A schematic of the condition is presented in Fig. 10, where adding humidity barrier to the electrode, especially in contact with skin, can improve the quality of signal transfer, because the natural humidity (sweating) can accumulate between skin and electrode surface, and acts as electrolyte.

Fig. 10
figure 10

Influence of adding humidity barrier to electrodes in contact with the skin

4 Conclusions

The knitted silver-plated textile electrodes were modified in order to make skin-friendly electrodes with moist-active surfaces having the ability to record high quality ECG signals without losing moisture over a longer time while making an efficient contact area with the skin.

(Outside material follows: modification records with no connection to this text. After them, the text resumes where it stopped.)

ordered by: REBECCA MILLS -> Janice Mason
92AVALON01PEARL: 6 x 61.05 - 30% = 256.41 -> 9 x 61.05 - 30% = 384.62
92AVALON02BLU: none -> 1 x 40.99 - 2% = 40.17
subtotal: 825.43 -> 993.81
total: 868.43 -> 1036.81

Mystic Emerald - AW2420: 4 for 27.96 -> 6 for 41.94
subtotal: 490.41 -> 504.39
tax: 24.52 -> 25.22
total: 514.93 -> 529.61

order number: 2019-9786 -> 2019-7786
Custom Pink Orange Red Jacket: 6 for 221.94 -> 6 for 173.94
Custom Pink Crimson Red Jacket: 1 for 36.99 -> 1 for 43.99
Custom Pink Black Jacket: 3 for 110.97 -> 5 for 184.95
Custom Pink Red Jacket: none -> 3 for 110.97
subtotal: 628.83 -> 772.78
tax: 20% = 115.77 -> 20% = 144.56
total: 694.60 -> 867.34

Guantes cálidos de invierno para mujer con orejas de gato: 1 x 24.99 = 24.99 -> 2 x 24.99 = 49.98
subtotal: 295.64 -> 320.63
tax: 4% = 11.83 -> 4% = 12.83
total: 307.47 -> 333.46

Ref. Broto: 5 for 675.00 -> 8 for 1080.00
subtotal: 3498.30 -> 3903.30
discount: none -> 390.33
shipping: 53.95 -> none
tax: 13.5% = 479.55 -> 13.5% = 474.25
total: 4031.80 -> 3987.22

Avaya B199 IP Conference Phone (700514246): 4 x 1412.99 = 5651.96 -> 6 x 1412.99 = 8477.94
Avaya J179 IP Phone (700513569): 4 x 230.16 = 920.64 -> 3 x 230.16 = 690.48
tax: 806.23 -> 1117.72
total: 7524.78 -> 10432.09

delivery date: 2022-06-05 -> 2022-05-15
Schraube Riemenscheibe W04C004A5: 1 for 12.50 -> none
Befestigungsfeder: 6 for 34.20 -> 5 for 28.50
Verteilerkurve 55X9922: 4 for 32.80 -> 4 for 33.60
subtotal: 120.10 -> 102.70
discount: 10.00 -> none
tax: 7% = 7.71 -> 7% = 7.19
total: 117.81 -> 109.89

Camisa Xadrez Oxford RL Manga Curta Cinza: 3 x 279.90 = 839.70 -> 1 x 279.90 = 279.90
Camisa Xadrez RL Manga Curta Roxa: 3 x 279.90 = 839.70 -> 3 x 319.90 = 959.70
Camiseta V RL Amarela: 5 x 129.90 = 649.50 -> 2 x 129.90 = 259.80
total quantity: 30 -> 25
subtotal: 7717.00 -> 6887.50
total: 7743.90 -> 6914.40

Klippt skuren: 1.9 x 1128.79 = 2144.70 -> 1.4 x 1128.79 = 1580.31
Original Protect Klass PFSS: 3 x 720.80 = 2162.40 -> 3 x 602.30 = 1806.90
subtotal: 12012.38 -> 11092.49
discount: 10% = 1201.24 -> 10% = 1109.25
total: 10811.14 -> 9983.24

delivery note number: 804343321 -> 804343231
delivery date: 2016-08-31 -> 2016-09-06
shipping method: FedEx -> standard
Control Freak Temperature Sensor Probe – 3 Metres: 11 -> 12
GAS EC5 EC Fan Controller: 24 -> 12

Laminating the back of Shieldex electrodes with polypropylene as the only modification could improve the electrode’s function to some extent by reducing the signal noises slightly under low pressure, and decreasing the skin contact impedance when electrodes left on the skin of tested individual for 5 min. An elastic electro-conductive polyurethane was made to coat the front side of the Shieldex electrodes. The coated layer in contact with the skin could improve the functionality of the electrode due to a combination of several observed factors: (1) a higher contact area between the electrode and skin due to a more uniform and even surface, as well as having fewer pores; (2) a firmer surface that improves the stability of the contact area against touch, leading to fewer movement artefacts; (3) a higher humidity barrier between skin and the electrode surface, letting the natural humidity of the body/sweat to accumulate in the interface and ease the signal transfer and shorten the settling time for recording good signals. These modifications improved the ECG signals visibly when low pressure was applied to the electrodes, therefore leading to a greater garment comfort based on the test object expression, and a previous study showing the relation between pressure and clothing comfort [58]. The stability of the conductive coating against multiple washing should be investigated in the future.